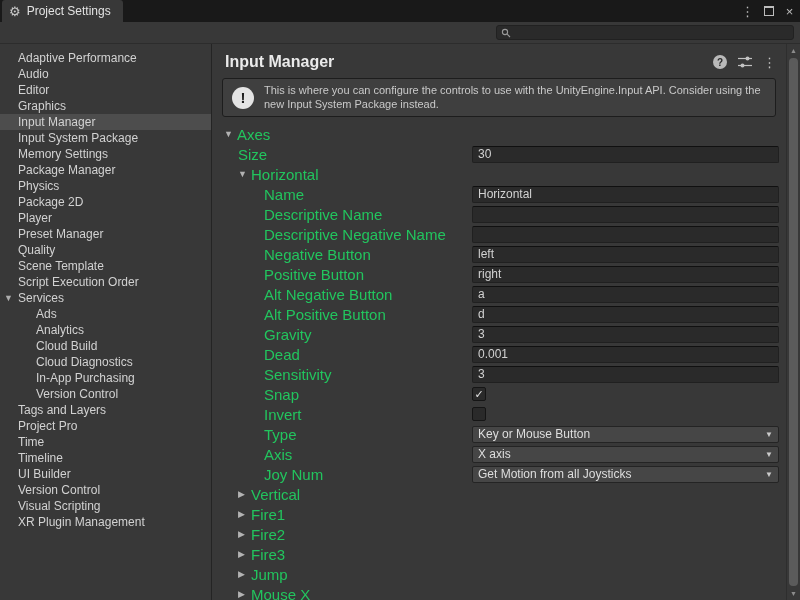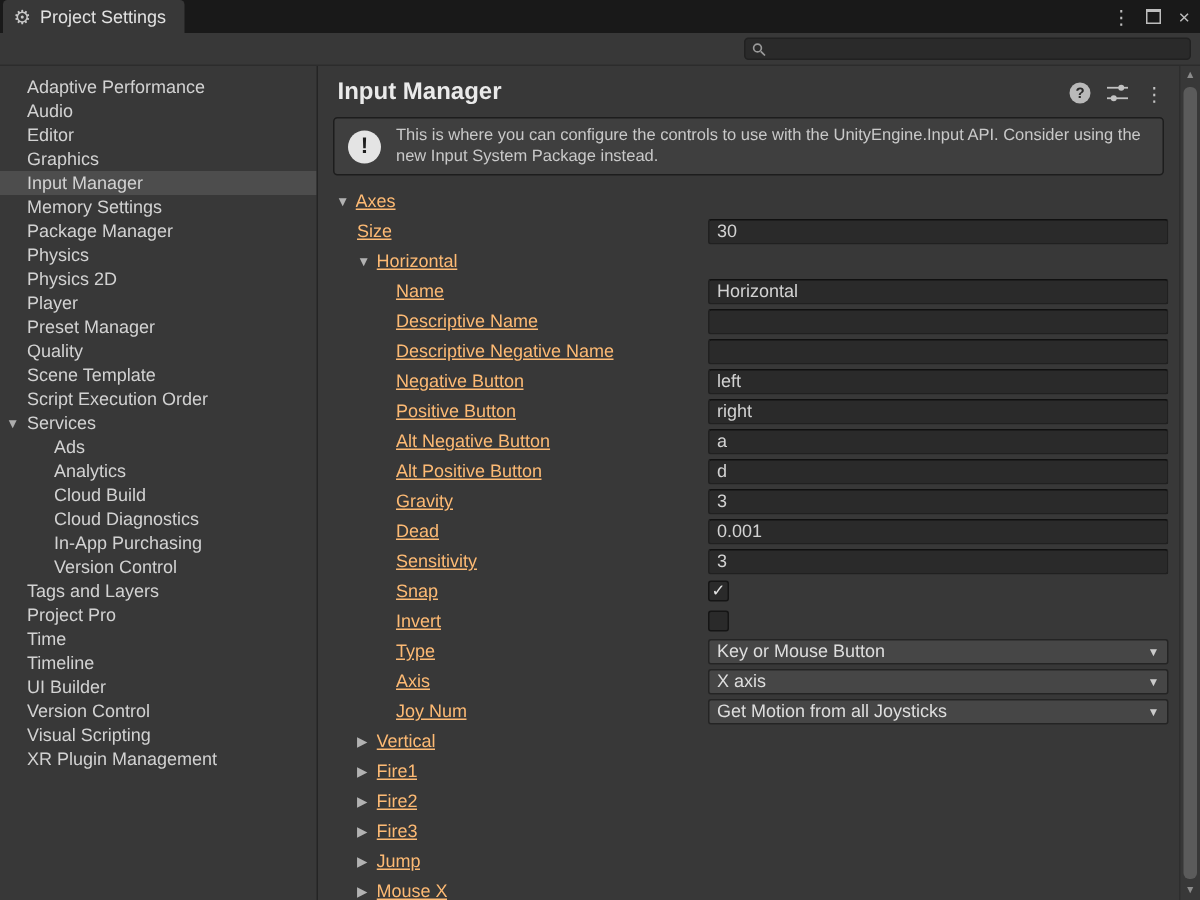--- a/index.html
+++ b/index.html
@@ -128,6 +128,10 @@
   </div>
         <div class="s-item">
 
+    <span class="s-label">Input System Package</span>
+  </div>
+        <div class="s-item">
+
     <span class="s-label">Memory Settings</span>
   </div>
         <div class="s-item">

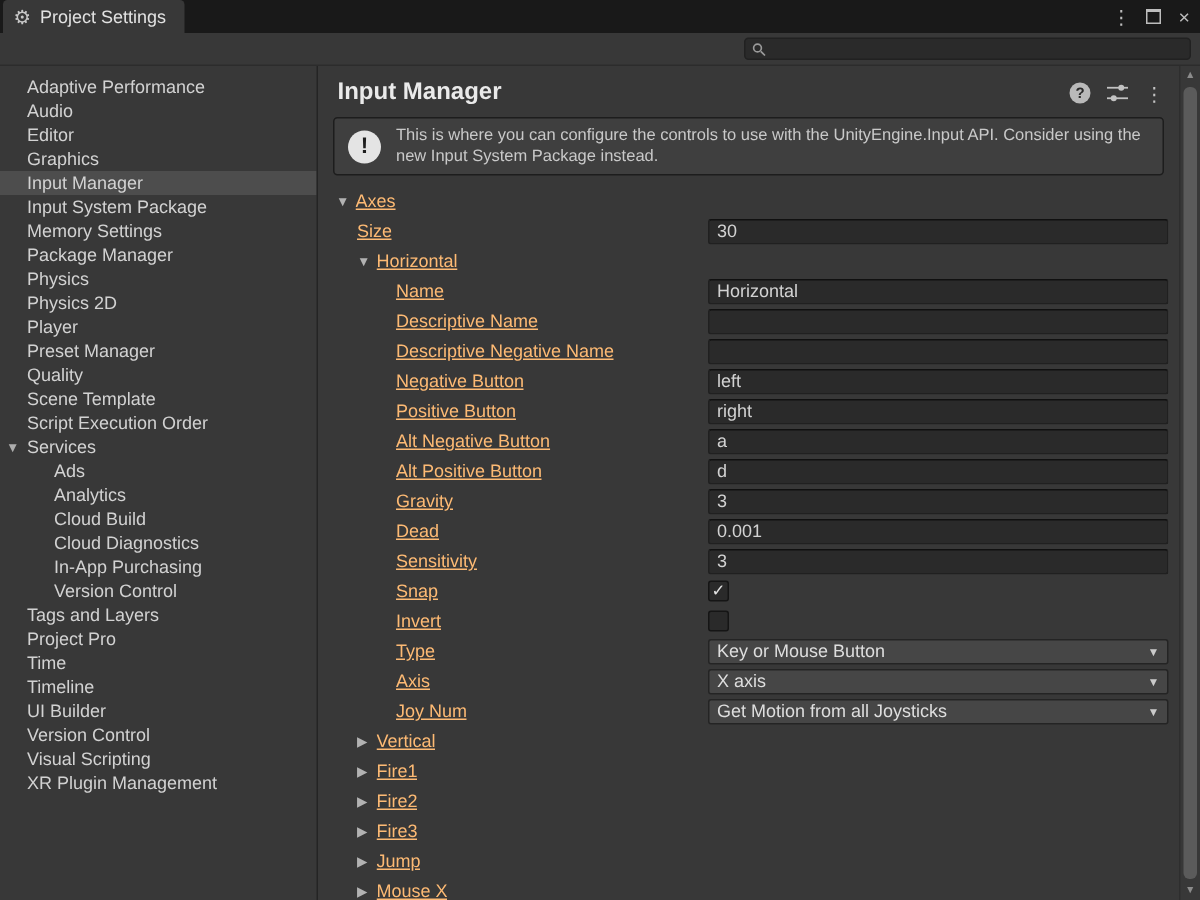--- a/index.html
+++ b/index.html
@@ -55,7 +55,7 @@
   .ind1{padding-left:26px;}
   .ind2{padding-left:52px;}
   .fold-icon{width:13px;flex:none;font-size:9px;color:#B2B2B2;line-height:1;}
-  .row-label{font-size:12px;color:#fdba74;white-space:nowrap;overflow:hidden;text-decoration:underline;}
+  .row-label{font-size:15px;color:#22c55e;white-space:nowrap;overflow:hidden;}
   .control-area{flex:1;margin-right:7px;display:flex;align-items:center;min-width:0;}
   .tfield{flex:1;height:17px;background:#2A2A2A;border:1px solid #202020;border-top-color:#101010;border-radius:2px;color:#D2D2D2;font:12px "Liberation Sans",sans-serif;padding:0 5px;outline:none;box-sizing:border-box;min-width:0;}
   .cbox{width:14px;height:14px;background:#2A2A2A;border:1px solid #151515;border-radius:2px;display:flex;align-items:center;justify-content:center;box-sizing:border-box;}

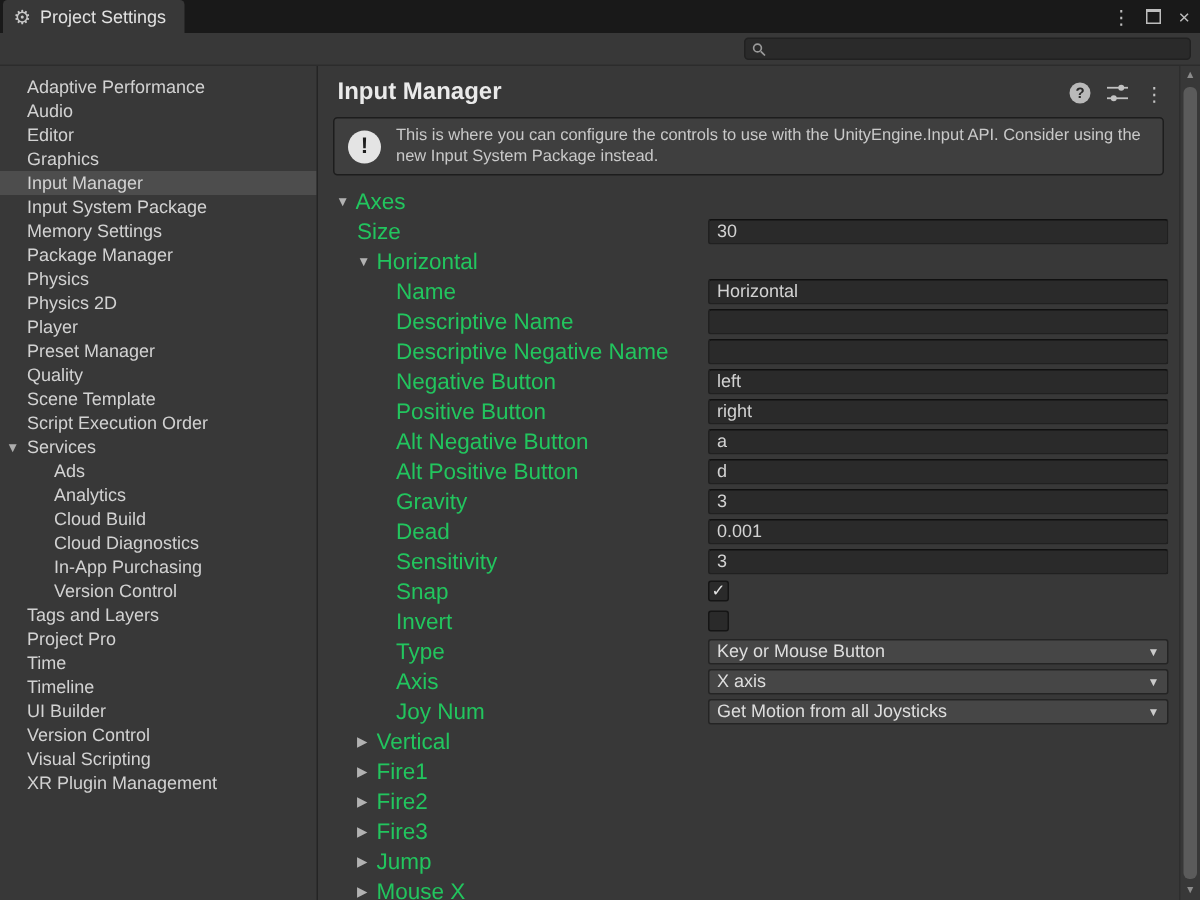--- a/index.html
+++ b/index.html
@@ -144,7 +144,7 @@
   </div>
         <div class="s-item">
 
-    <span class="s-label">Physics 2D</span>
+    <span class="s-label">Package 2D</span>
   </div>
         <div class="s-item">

=====

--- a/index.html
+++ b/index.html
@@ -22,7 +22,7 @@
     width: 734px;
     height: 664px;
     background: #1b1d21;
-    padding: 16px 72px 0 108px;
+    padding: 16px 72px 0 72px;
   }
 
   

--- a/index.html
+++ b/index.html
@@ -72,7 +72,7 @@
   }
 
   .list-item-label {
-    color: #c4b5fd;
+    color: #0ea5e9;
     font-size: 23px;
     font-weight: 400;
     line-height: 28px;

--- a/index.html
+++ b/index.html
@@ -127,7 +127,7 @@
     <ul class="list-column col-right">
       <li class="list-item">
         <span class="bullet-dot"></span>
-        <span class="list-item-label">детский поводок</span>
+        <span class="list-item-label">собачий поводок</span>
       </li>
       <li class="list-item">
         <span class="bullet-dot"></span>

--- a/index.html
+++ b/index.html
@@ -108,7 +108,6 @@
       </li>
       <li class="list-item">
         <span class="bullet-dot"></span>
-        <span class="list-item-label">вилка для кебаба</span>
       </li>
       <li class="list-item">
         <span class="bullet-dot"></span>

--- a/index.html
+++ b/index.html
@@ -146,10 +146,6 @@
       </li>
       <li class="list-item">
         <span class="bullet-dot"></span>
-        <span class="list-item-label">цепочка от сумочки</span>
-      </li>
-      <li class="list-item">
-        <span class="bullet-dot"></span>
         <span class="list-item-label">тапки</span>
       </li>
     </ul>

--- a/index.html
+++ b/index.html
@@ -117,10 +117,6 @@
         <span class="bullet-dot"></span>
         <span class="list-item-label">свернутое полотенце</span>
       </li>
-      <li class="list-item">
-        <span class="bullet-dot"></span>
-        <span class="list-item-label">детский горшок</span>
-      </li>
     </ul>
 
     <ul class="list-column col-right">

=====

▶ **What the exercise asks**:
In the data above, how many lines contain the word "overflow"? Write the number only.

▶ **Answer to this exercise**:
2